DUSHANBE, September 21, 2015, Asia-Plus –
TASS
reports that Secretary-General of the Collective Security Treaty Organization (CSTO) Nikolay Bordyuzha said on September 18 that armed clashes between Tajikistan’s government forces and supporters of rebel General Abduhalim Nazarzoda were not an attempted coup and entailed no destabilization of the situation in that country.
“I wouldn’t dramatize the situation with that criminal gang that has recently been eliminated. Generally speaking I see what has happened. But I don’t think we can say those actions, including taken by General Nazarzoda, were an attempted coup or an attempt to destabilize the situation in Tajikistan. I don’t think it was a serious phenomenon that might entail any negative developments in Tajikistan. The situation there is rather stable,” he said in an interview with the
Rossiya-24
television channel.
He said “forces that cannot put up with their failure in that country” were still active in Tajikistan. “In the 1990s, the Tajik united opposition thought they were having Tajikistan on a string,” Bordyuzha said, adding that the terrorist group Islamic State was strong in Central Asia too.
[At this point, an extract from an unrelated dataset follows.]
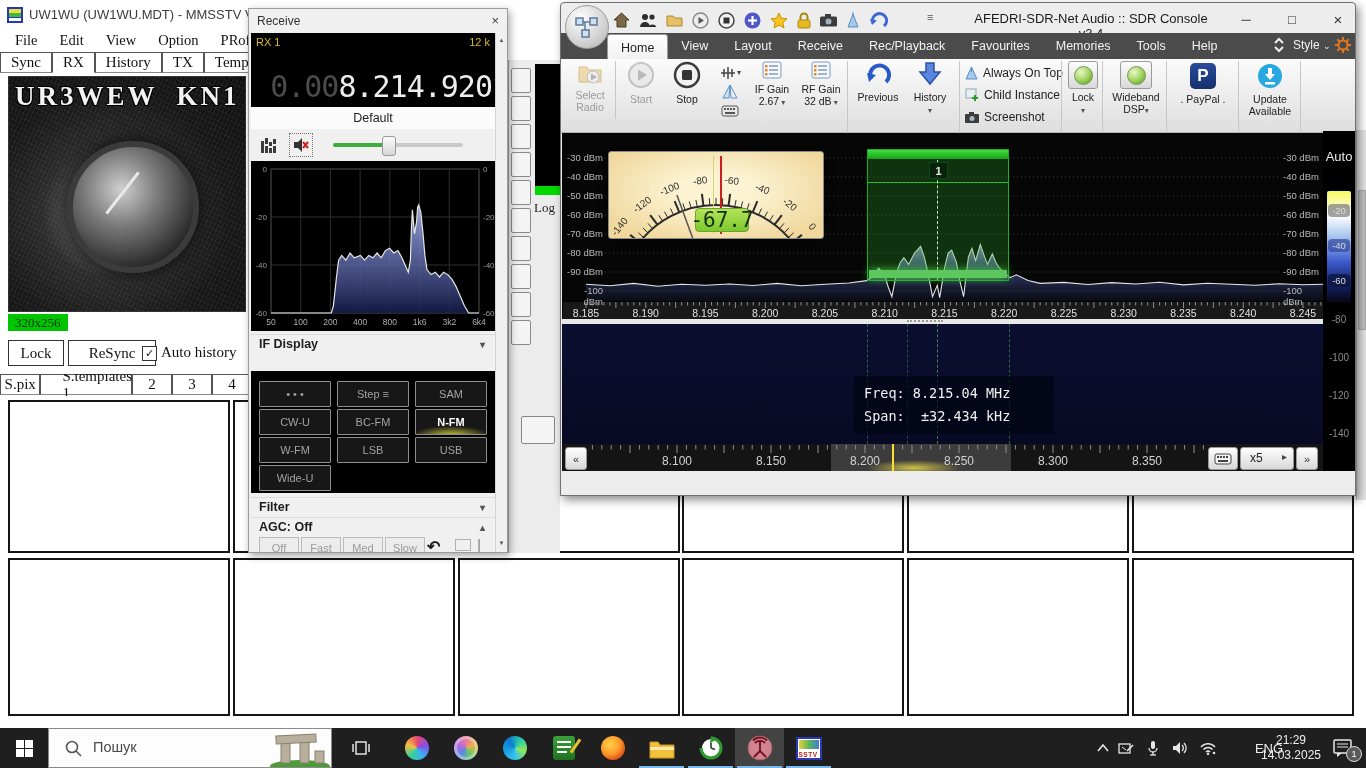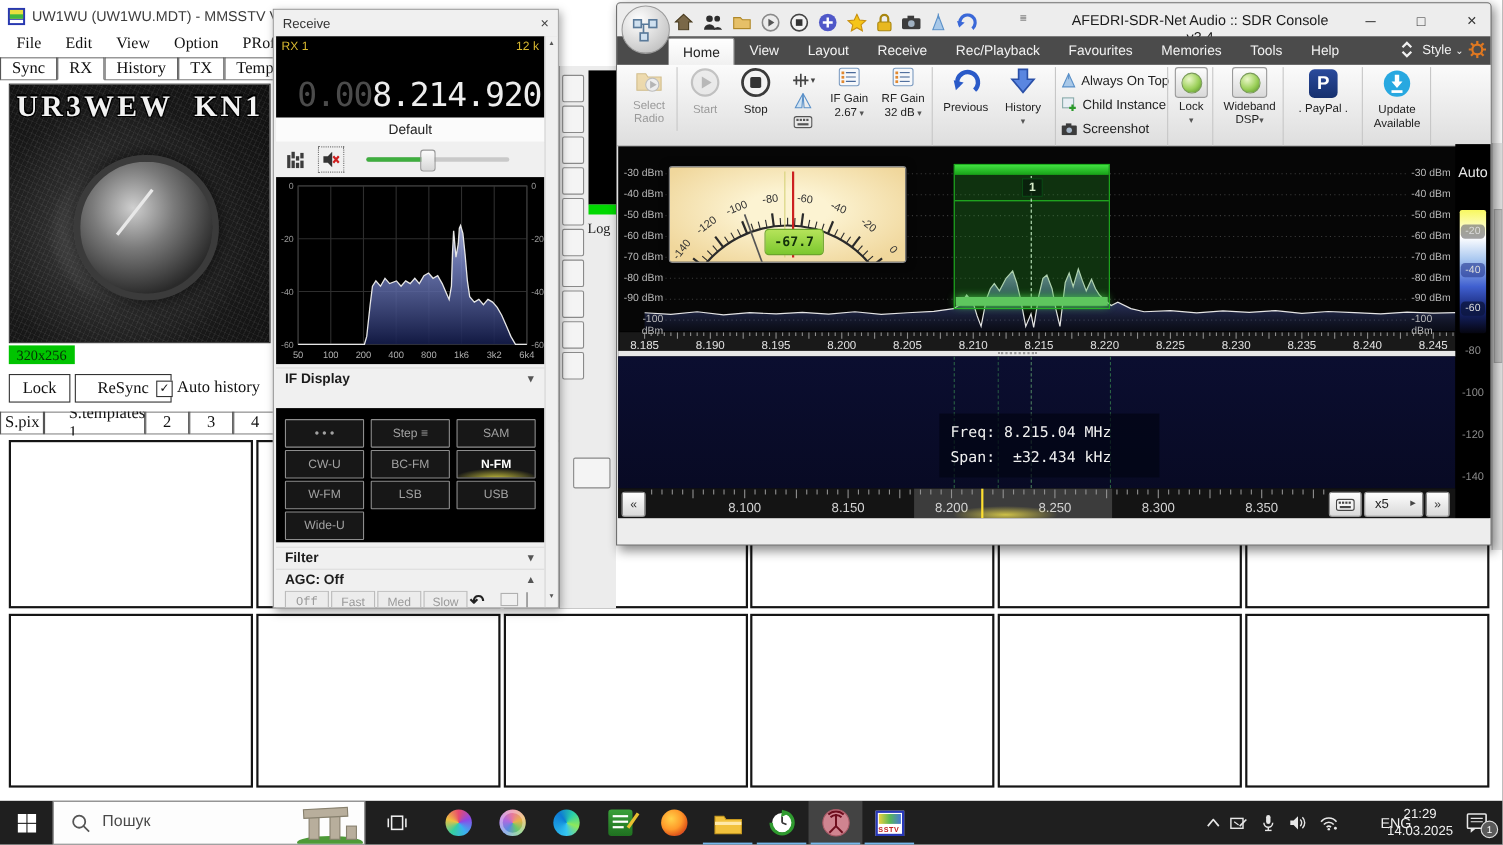"-67.7" div.abs { font-size: 12px -> 21px; font-weight: bold -> normal }
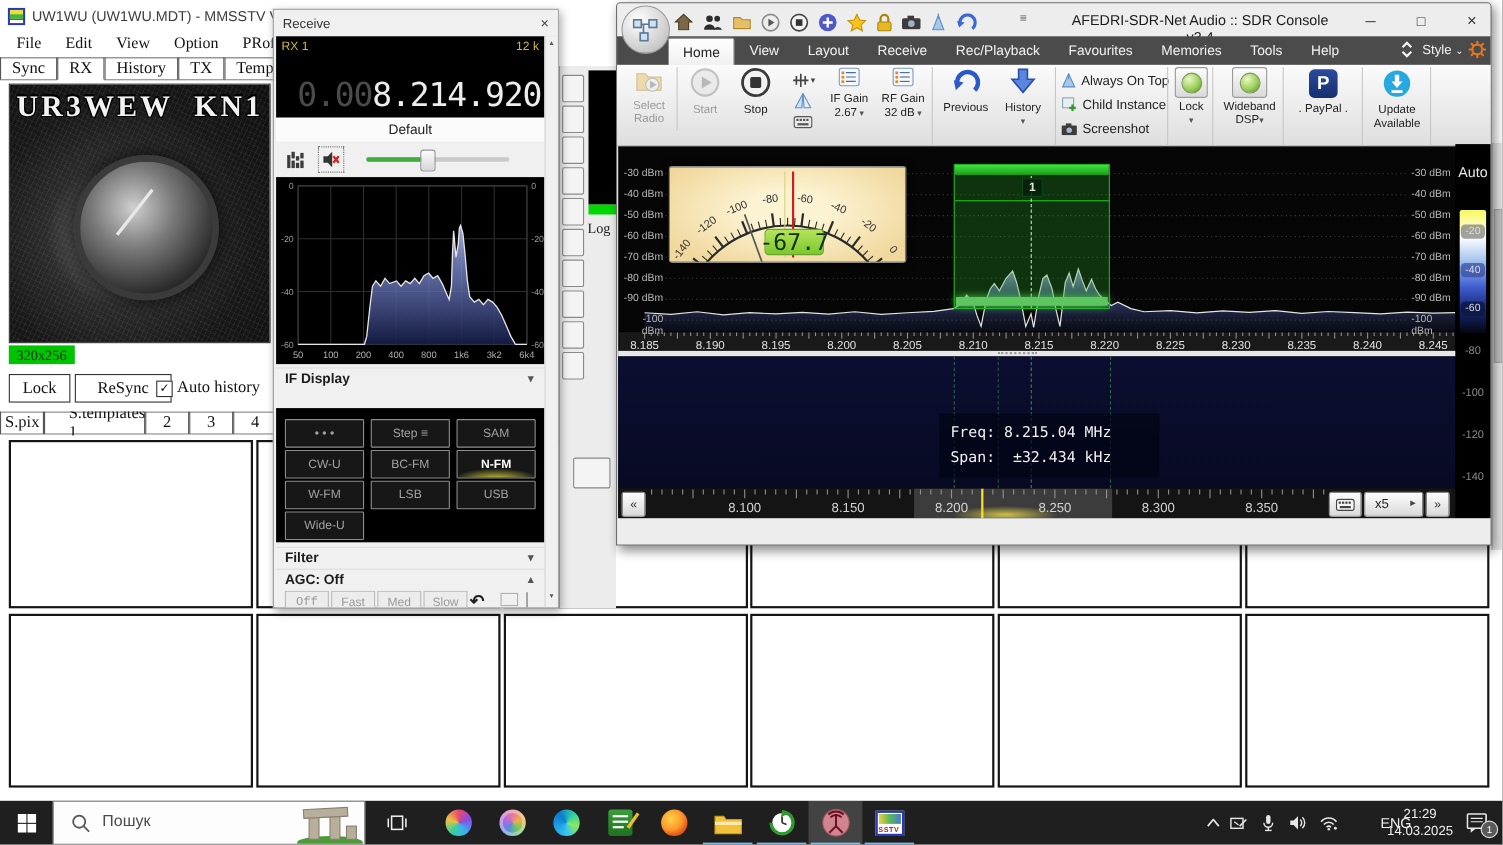"Off" div { font-family: Liberation Mono, monospace -> none }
We will recall that that former deputy defense minister Abduhalim Nazarzoda and a group of gunmen under his control launched a predawn attack on the main police station in the Vahdat Township, east of the Tajik capital on September 4, and clashed later that day with security forces at a Defense Ministry building not far from the Dushanbe International Airport. Nine police officers were killed and six others were wounded in those attacks.
Nazarzoda, his associate Colonel Junaidulloh Umarov, and several other gunmen then fled to the Romit Gorge, adjacent to Vahdat, where the government forces launched a security operation to hunt down them.
Hours after the September 4 attacks, President Emomali Rahmon dismissed Nazarzoda as deputy defense minister “for committing a crime.”
The Prosecutor-General”s Office said on September 8 that Abduhalim Nazarzoda has been officially charged with high treason, terrorism, sabotage, and creating an extremist group.
Nazarzoda and a group of his followers were surrounded by government security forces in the Gusgev area about 110 kilometers of Vahdat and were killed on September 16 after refusing to surrender.
Abduhalim Nazarzoda, 51, had served as deputy defense minister since January 2014. He joined the security forces in June 1997 when the government and the opposition signed a peace accord to end the five-year civil war.